1991 and 1992 changed the Braves organization immeasurably. This was a team that had not just tasted winning, but had been agonizingly close to two world championships. Every individual in the organization from Ted Turner down to the bat boys was enjoying the team’s rise into the games elite, and no one wanted the run to end. The 1991 and 1992 Braves were widely praised for the quality of their starting pitching, yet, the Braves went out and got Greg Maddux. The Braves would do whatever it took to win again.
Vince Moore, Donnie Elliott and Melvin Nieves. Those were the three players that John Schuerholz would send to the San Diego Padres for Fred McGriff. He would join the Braves at Fulton County Stadium on July 20. The start of the game was delayed after a fire broke out in one of the luxury boxes. When the Braves broadcast began that evening, the images of the fire were juxtaposed with images of the “Crime Dog” taking batting practice and meeting his teammates. In the bottom of the 6th, he would even upstage the fire. Down 5-0 at the start of the 6th, the Braves would bag three runs on a Blauser homer. Gant would then bang out a single and McGriff would step to the plate.
I’m sure you know the story.
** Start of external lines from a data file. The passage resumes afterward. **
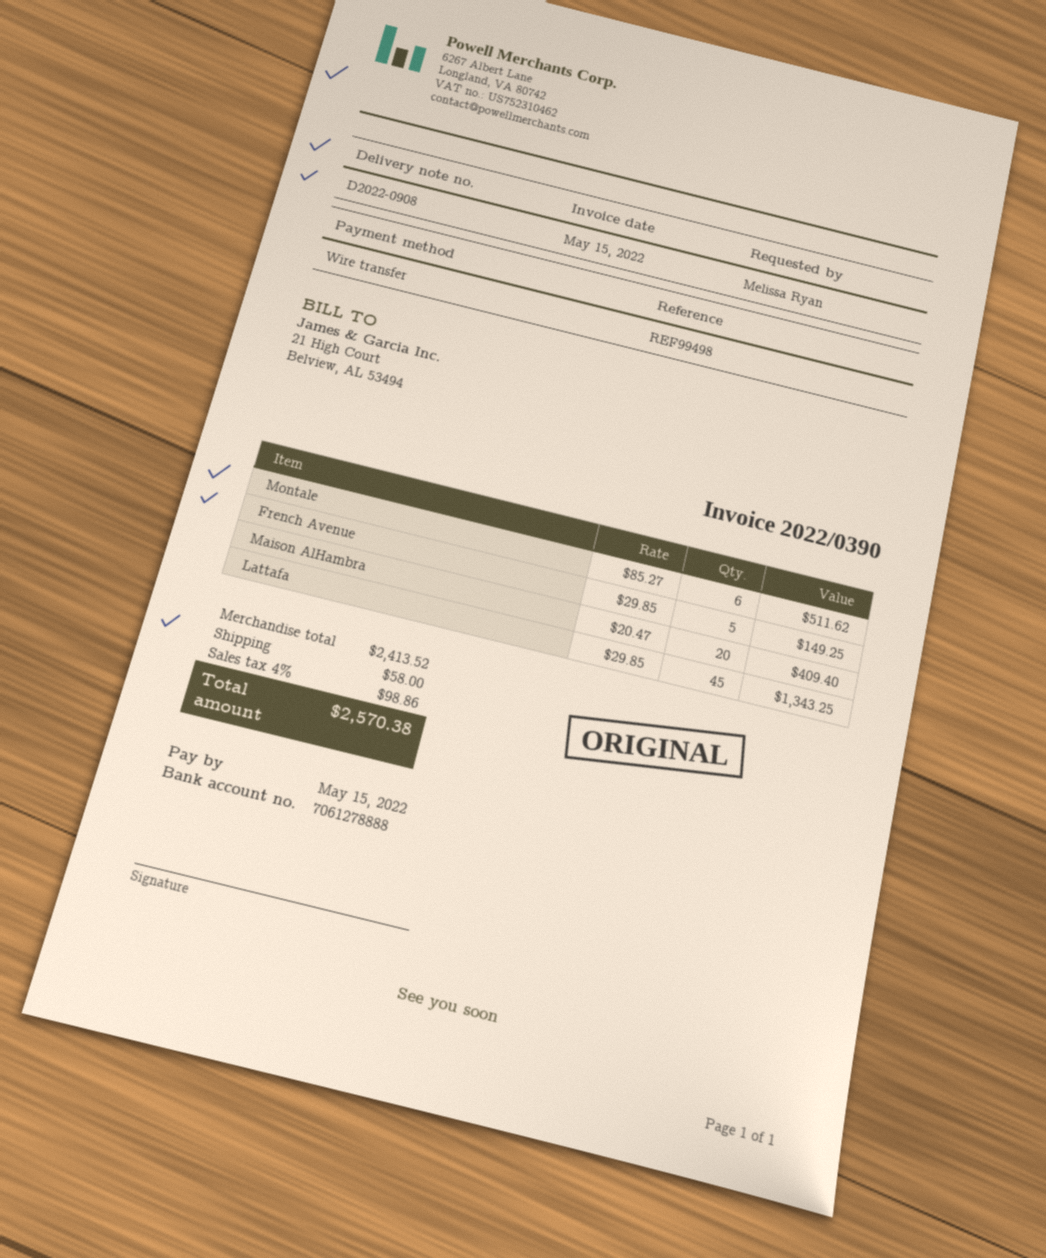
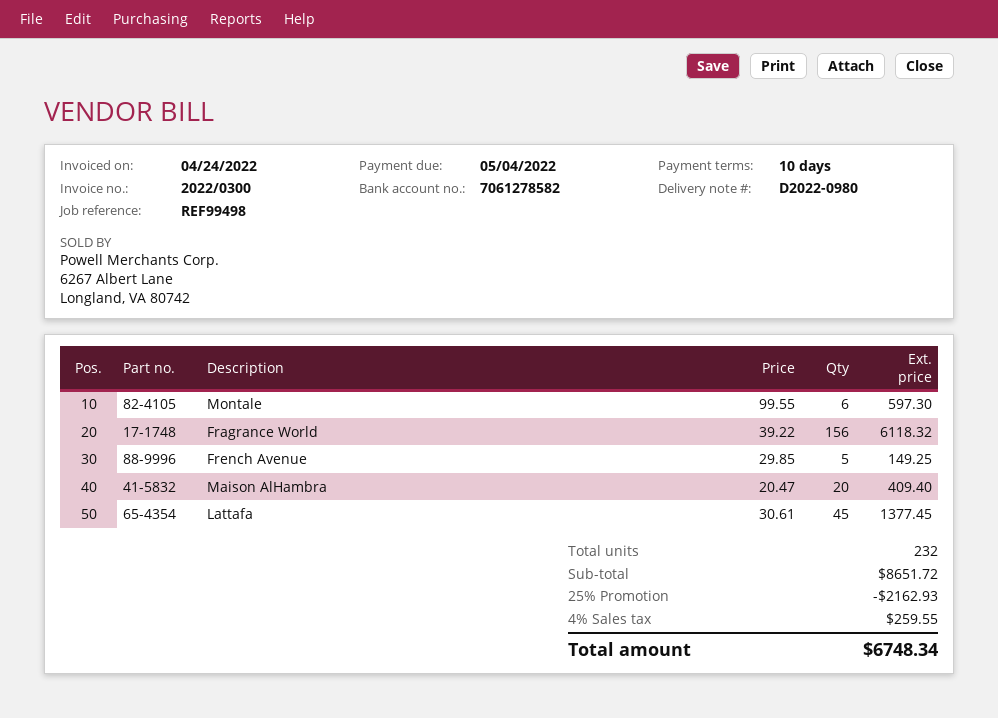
delivery note number: D2022-0908 -> D2022-0980
invoice number: 2022/0390 -> 2022/0300
invoice date: 2022-05-15 -> 2022-04-24
due date: 2022-05-15 -> 2022-05-04
bank account: 7061278888 -> 7061278582
Montale: 6 x 85.27 = 511.62 -> 6 x 99.55 = 597.30
Lattafa: 45 x 29.85 = 1343.25 -> 45 x 30.61 = 1377.45
Fragrance World: none -> 156 x 39.22 = 6118.32
subtotal: 2413.52 -> 8651.72
discount: none -> 25% = 2162.93
shipping: 58.00 -> none
tax: 4% = 98.86 -> 4% = 259.55
total: 2570.38 -> 6748.34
McGriff would spank a home run to tie the ball game and the stadium came unglued. The Braves ownership and management had shown the fans that they were not giving up on the 1993 season. They had also shown that they picked the right guy. McGriff was great down the stretch and would help the Braves end the season with a 51-19 run and third consecutive NL West championship.
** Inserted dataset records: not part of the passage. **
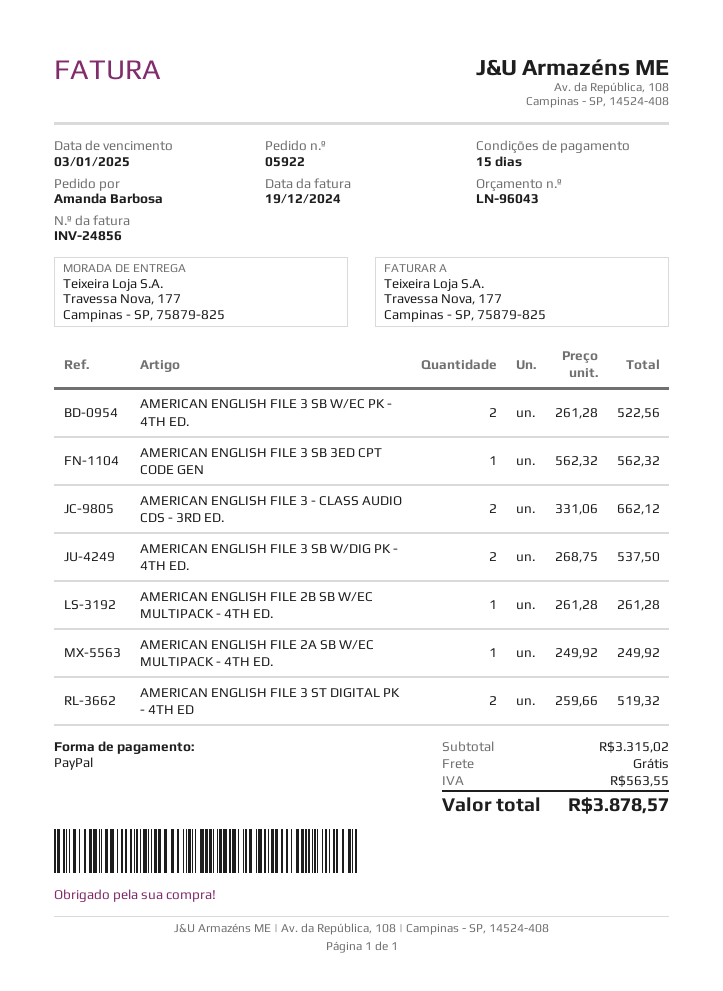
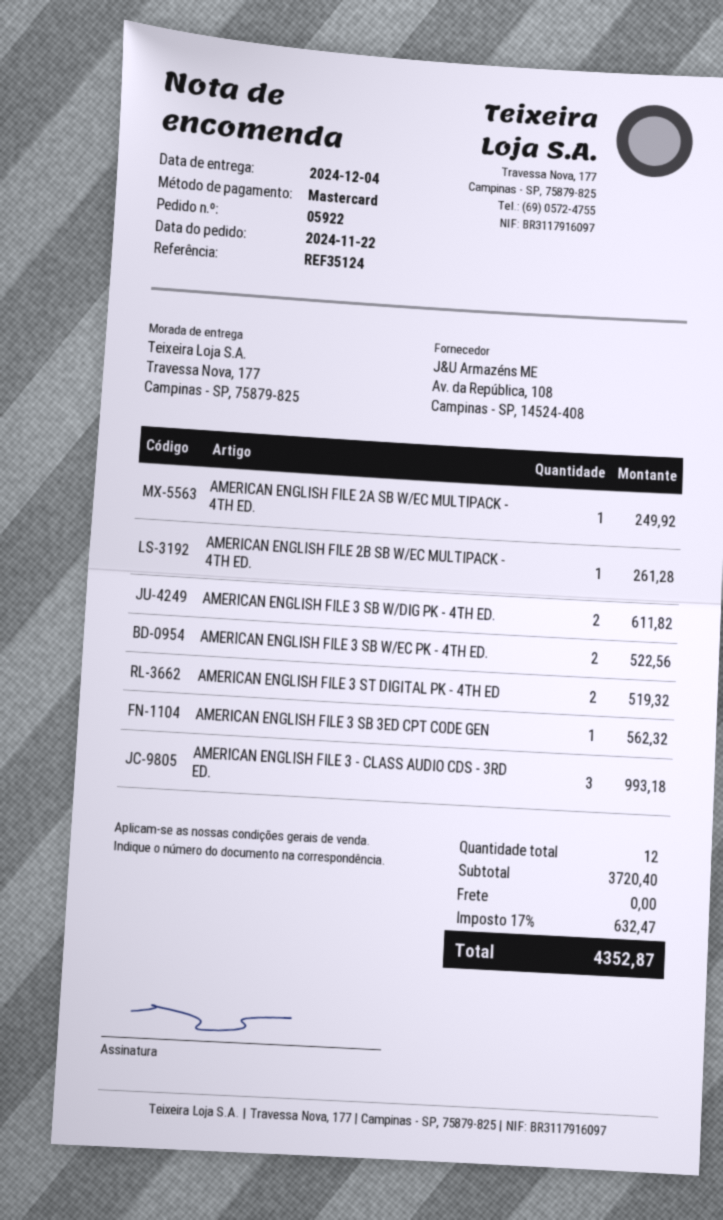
payment method: PayPal -> Mastercard
AMERICAN ENGLISH FILE 3 - CLASS AUDIO CDS - 3RD ED.: 2 for 662.12 -> 3 for 993.18
AMERICAN ENGLISH FILE 3 SB W/DIG PK - 4TH ED.: 2 for 537.50 -> 2 for 611.82
subtotal: 3315.02 -> 3720.40
tax: 563.55 -> 632.47
total: 3878.57 -> 4352.87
The Braves won the NL West by a single game in 1993 over the Giants. That Giants team would win a hundred and three games and yet they would not be allowed to play in the post-season. There was no consolation prize, or as we now call it, the Wild Card. It is often known as the last great pennant race. If not for a brilliant move by the Braves front office, it might have turned out so much differently.
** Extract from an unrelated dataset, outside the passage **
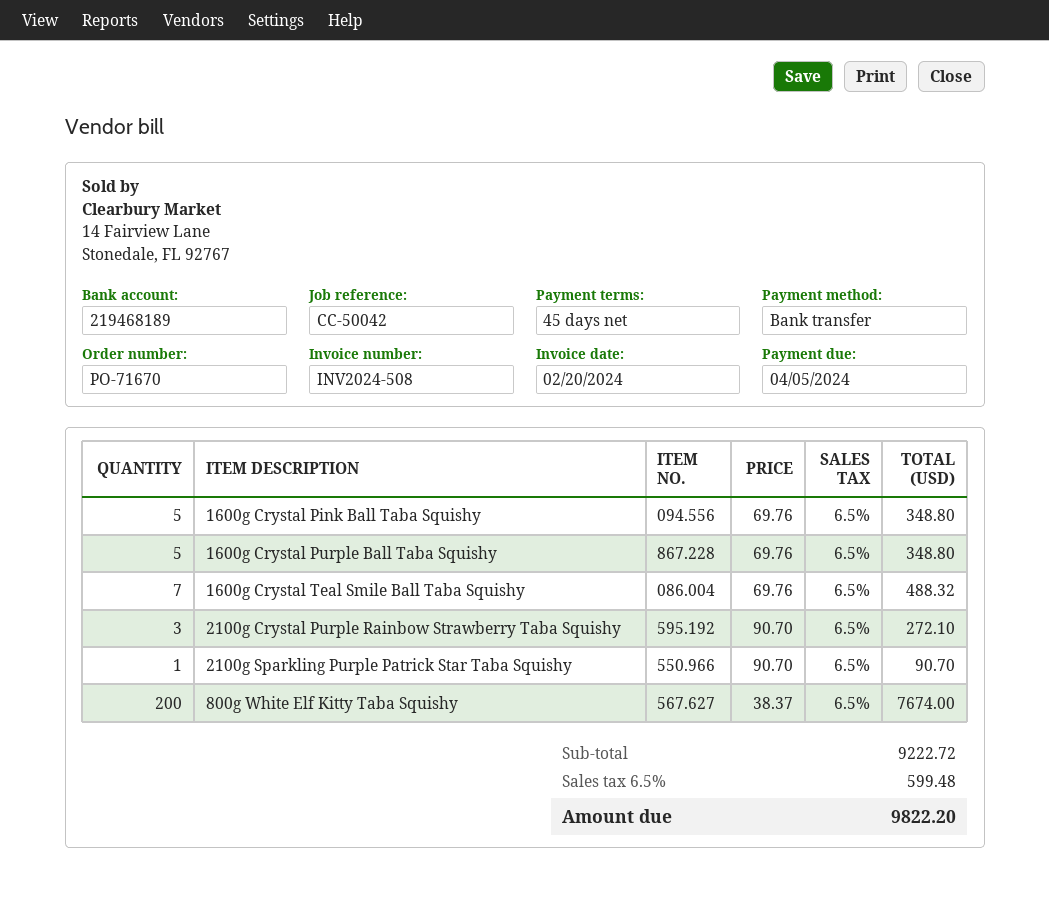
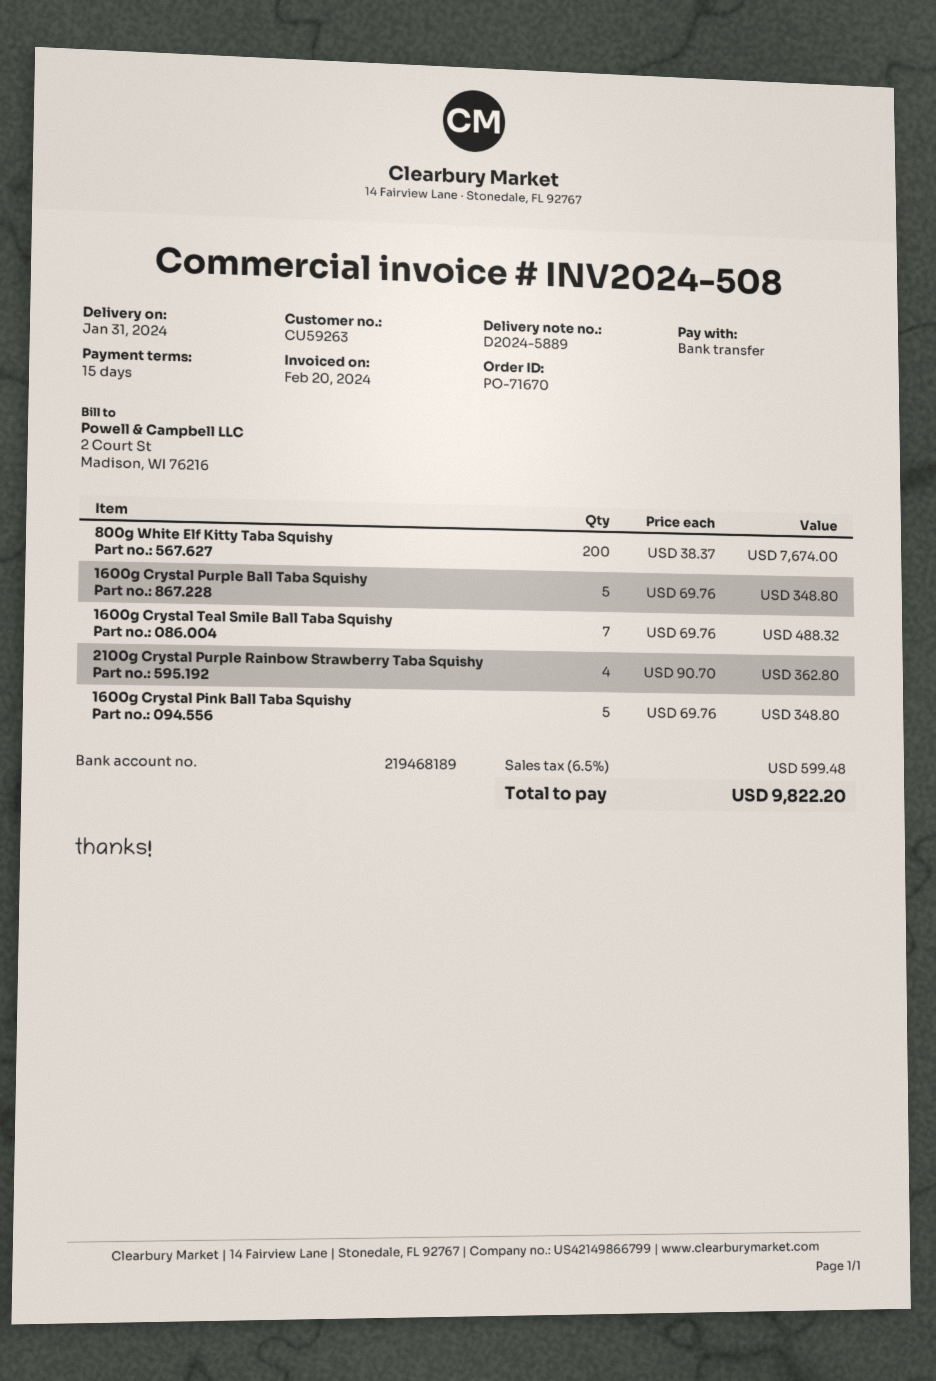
payment terms: 45 days -> 15 days
2100g Crystal Purple Rainbow Strawberry Taba Squishy: 3 x 90.70 = 272.10 -> 4 x 90.70 = 362.80
2100g Sparkling Purple Patrick Star Taba Squishy: 1 x 90.70 = 90.70 -> none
In 1993, Dennis Martinez was still a very good pitcher, and the Giants needed good pitching. Bill Swift was having a spectacular year and John Burkett was great as well. After those two though, the Giants were plugging a number of different pitchers into their rotation. As August drew to a close, the Giants found their lead in the division dwindling. Eager to fortify their rotation, they claimed Dennis Martinez on waivers.
The Braves, on the other hand, did not need starting pitching. The Braves staff could not have been better at this point. Maddux, Glavine, Smoltz and Avery were dominating, and with Justice, Ron Gant and McGriff slugging in the middle if the lineup, the Braves were confident they had the team they needed down the stretch. Yet the Braves, for some reason, also claimed Dennis Martinez on waivers. On waiver claims, the team with the worst record wins and the Braves won the right to attempt and make a deal for Martinez.
Of course, the Braves didn’t make the deal. Truth be told, they would have been happy to take Dennis Martinez and plug him into the fifth starter’s spot, but they weren’t willing to give Martinez a new contract. As a player with ten years in the big leagues and five years with the same team, Martinez exercised his power to refuse the trade. The team that wanted Martinez could do nothing. The Giants were helpless. They were victimized by their own success.
No one can know for sure what would have happened had the Braves never blocked the Giants attempt to acquire Dennis Martinez. Still, it’s not too hard to imagine a pitcher of his caliber easily making up for a one game difference. This one waiver claim is the most unheralded front office move the Braves made during their division championship run.
Two years later, Martinez would pitch against the Braves in the 1995 World Series. Six years later, he would end his career wearing an Atlanta Braves uniform.